Areas needing additional study
In order to sample multiple habitat types on four farms over two years with a limited number of soil emergence traps, we decided to move all forty traps for each sampling event to maximize the area we were able to cover in each sampling round. This provided an estimate of soil-nesting bee abundance for six distinct time windows at each farm. However, it would be helpful to supplement this work with measurements of soil-nesting bee density (e.g. the number of bees nesting per square meter of soil in wildflower plantings vs. wooded areas over an entire growing season). Nesting bee density could be assessed by placing traps at the earliest possible bee emergence date and returning at regular intervals to collect emerged bees, keeping the traps in a single location for the duration of the growing season. Information on bee nesting density in different habitats could be helpful in developing nesting suitability parameters for models of pollinator abundance based on land use/land cover maps.

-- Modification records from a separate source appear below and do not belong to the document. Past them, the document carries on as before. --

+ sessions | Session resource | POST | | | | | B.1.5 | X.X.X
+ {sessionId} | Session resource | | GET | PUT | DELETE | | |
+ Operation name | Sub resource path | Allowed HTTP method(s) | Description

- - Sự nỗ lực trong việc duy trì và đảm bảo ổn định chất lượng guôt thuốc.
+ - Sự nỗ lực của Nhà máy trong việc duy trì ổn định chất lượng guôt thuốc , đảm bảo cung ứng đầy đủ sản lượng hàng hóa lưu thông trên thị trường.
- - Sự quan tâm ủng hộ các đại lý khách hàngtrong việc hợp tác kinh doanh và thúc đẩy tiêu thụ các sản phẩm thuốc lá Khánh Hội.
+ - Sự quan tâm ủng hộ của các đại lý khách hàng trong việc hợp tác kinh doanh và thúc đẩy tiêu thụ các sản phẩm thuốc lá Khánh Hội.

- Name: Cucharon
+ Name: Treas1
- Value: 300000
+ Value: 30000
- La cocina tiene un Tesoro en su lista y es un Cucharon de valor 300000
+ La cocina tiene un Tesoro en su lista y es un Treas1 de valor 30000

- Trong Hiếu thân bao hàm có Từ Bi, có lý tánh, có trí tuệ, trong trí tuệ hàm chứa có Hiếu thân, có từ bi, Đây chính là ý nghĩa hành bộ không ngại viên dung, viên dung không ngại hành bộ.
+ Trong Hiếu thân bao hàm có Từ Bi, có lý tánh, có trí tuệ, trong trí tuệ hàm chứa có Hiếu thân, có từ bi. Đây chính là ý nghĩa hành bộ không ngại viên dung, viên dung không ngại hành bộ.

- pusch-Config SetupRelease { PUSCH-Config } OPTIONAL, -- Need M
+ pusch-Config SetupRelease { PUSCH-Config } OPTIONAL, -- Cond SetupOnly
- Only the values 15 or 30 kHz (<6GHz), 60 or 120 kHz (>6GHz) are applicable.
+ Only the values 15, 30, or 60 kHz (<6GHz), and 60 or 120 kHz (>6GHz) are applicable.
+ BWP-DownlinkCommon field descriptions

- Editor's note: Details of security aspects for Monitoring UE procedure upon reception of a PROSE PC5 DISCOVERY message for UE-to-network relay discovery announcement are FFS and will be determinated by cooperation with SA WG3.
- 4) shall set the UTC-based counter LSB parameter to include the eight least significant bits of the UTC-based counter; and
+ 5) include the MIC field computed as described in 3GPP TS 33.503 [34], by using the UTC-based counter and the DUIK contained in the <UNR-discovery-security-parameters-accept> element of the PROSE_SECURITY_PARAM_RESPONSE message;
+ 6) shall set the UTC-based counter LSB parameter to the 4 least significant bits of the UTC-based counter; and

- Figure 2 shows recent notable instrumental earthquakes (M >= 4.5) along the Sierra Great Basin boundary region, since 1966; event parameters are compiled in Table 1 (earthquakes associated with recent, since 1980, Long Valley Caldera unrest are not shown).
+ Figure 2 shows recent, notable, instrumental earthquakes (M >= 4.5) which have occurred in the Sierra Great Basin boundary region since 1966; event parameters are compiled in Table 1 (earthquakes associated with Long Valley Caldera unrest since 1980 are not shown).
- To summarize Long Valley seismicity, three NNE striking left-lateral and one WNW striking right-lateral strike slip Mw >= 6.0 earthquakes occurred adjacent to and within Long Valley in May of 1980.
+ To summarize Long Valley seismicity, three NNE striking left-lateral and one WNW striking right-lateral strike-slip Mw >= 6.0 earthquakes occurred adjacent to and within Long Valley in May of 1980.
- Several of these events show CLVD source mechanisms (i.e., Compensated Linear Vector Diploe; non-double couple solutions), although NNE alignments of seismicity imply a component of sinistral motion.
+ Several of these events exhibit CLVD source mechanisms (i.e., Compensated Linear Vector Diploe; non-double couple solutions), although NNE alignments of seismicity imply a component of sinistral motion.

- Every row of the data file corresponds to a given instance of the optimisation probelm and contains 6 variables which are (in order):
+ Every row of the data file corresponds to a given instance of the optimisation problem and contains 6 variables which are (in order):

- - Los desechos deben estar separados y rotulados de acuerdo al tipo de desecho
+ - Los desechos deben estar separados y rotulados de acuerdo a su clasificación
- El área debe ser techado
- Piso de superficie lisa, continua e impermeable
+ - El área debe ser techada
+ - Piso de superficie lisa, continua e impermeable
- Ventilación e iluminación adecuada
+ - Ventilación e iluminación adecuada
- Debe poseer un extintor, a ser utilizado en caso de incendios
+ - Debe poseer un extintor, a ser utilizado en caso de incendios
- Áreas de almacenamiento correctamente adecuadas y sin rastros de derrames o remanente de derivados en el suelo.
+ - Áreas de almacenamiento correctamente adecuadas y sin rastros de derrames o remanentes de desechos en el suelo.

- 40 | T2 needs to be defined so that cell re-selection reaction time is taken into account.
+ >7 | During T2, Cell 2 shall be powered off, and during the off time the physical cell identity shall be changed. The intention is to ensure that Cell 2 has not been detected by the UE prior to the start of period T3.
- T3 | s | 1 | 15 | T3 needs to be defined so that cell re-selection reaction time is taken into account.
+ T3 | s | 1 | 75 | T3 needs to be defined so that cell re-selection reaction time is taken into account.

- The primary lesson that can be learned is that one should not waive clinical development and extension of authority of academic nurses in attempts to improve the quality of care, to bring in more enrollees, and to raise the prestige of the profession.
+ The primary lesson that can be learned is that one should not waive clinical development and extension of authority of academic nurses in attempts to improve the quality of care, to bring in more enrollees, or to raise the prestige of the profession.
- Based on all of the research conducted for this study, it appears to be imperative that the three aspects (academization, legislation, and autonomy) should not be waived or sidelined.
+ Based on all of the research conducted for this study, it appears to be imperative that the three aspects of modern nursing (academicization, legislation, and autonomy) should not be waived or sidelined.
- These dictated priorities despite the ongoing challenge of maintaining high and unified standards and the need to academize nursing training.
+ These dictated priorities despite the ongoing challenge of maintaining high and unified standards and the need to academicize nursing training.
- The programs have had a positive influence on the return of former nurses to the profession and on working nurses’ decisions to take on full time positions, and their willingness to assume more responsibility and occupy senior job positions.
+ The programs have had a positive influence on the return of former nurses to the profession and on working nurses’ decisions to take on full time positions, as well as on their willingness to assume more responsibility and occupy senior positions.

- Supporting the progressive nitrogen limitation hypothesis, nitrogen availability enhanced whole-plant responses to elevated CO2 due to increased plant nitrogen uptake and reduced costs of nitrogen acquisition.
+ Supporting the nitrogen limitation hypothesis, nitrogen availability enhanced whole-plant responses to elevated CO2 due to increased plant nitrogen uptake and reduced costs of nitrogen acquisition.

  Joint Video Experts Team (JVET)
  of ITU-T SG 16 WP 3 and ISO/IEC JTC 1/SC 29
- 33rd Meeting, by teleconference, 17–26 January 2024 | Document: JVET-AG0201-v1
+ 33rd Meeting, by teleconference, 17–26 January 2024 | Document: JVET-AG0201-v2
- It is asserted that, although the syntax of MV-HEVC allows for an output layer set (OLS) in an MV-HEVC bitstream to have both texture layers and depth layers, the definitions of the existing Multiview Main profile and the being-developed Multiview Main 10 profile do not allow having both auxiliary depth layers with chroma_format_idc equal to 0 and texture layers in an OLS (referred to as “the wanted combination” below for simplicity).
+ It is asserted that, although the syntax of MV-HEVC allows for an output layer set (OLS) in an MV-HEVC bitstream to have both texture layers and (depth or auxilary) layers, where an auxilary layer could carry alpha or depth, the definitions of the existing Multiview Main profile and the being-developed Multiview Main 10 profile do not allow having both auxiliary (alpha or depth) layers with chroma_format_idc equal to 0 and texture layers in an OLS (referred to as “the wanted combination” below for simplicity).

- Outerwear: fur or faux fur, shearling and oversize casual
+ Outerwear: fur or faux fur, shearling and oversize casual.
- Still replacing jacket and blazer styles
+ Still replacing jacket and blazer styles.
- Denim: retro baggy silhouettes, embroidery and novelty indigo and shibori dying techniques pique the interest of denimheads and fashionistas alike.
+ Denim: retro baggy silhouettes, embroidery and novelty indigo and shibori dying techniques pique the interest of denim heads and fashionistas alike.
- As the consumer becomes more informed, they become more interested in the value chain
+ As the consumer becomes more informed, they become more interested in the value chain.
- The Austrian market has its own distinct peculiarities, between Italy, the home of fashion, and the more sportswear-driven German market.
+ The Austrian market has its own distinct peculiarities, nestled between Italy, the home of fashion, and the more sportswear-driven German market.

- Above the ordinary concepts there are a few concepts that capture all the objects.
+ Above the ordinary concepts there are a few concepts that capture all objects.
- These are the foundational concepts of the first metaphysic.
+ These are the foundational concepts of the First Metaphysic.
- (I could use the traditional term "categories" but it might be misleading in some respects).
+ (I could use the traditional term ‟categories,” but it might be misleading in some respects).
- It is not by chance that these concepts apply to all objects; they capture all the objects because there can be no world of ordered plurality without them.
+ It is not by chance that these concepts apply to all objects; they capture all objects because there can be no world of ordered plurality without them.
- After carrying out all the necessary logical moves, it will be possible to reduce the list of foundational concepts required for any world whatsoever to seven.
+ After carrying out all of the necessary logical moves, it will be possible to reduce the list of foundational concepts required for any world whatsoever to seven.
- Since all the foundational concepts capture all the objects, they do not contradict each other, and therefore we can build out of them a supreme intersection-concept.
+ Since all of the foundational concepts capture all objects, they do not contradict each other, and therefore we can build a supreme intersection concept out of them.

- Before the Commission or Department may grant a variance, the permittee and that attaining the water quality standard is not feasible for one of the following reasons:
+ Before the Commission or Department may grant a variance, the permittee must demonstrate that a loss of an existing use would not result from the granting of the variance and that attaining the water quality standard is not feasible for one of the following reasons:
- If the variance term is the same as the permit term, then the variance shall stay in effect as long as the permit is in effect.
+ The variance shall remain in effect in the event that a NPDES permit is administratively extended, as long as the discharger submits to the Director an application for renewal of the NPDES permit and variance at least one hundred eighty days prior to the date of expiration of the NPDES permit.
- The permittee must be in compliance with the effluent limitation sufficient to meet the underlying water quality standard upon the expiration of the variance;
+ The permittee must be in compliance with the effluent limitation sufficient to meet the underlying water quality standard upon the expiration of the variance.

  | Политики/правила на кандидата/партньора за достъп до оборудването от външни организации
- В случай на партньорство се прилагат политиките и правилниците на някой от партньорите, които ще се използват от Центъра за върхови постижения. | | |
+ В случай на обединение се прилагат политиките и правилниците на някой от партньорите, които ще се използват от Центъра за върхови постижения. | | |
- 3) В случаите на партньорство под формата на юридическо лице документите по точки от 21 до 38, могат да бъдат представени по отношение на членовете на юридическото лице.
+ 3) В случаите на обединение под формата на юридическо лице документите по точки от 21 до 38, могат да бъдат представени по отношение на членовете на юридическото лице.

In addition, more work is needed in determining the optimal placement of conservation plantings on farms to maximize spillover of pollinators into adjacent crops for the provision of pollination services, while also minimizing effects of spray drift from adjacent crop fields on bees foraging or nesting in those conservation plantings. While the benefits of conservation plantings to adjacent crops may be reduced if plantings are moved farther way from crop fields, the benefits of these plantings to beneficial insects may be lost if they are placed too close to intensively managed crops.